Europa Project: Tradition as Transformation
This project aims to engage undergraduate and graduate students in Italian with the study of the classical myth of Europa in its history of adaptations across languages, media and genres, highlighting and questioning its three main narratives of migration, gender, and ethnicity.
According to the classical myth, Europa was the name of a young princess from Phoenicia (the modern-day coastal regions of Lebanon and Syria) who was seduced by the god Zeus, in disguise as a white bull, and abducted to the island of Crete. Classical commentators explained that the bull into which the Greek god transformed himself is a metaphor for a ship, and this myth elaborates on a history of migrations and forced marriages across the Mediterranean Sea. The myth is constructed with strong narratives of erotic seduction as cultural and political conquest, which have significant implications in terms of the representation of gender (the male god) and ethnicity (the white bull).
The study of the Europa myth will be carried out with particular attention to cultural and social aspects of identity formation, so that the process of interpreting the myth in its diverse traditions becomes itself a journey of transformation, enhancing the sense of belonging and becoming in the construction of transnational European identities.
Running over the academic year 2017-18, this project wants to be a forward-looking contribution to current debates about the future of Europe, the University’s part in it and the role of a community of engaged learners in the formation, transmission, and transformation of a sense of European citizenship.
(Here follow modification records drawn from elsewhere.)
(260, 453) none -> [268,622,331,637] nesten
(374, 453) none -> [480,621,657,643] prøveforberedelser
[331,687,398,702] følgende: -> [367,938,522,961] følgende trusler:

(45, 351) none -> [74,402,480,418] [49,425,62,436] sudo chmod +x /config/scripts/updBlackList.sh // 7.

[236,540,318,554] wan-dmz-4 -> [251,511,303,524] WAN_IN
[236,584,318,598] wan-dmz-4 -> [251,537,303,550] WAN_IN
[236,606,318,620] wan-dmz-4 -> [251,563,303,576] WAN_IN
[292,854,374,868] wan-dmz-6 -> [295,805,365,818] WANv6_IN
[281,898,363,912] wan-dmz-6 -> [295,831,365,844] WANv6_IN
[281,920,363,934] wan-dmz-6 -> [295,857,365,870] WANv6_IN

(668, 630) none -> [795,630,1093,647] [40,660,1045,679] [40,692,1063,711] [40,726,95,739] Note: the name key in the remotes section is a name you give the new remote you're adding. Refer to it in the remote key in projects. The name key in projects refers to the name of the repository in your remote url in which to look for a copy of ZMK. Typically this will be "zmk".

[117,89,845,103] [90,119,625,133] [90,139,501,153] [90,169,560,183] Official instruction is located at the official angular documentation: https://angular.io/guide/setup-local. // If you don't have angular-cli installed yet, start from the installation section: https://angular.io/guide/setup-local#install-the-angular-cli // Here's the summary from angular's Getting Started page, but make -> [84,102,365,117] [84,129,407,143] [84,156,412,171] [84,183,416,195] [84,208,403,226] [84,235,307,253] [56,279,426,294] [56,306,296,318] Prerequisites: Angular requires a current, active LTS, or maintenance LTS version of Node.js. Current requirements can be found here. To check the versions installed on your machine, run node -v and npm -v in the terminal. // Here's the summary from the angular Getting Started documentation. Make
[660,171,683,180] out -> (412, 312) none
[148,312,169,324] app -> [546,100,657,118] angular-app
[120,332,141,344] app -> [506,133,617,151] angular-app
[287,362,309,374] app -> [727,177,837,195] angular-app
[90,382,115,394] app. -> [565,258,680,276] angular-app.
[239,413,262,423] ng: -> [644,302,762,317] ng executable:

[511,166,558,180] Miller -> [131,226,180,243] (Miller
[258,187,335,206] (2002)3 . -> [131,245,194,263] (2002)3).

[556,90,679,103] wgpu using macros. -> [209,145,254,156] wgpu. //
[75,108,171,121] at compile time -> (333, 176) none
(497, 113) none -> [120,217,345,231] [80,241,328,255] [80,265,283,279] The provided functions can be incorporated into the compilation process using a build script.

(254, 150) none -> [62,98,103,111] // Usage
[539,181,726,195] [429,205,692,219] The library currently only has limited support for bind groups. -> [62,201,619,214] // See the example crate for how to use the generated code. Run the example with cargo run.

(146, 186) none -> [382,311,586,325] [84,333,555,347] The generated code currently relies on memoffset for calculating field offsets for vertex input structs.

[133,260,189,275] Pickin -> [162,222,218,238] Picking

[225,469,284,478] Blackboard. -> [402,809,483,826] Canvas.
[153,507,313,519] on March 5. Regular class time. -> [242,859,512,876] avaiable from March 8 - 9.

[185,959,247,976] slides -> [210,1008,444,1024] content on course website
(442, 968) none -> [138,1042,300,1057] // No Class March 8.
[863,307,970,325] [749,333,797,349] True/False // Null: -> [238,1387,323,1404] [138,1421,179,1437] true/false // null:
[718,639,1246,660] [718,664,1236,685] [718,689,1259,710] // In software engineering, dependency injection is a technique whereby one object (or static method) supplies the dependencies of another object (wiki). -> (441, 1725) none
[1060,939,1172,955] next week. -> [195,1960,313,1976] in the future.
The guiding ethos of this project is that myths of origins must be constantly re-interpreted in a collective, critical, and creative effort to generate more inclusive and progressive narratives, nurturing an imaginative, open, and transformative relationship to cultural traditions.
Award from the Italian Embassy
We are delighted to announce that the Europa Project has been awarded £1000 from the Italian Embassy in London, via the good offices of the Italian Cultural Institute, Edinburgh.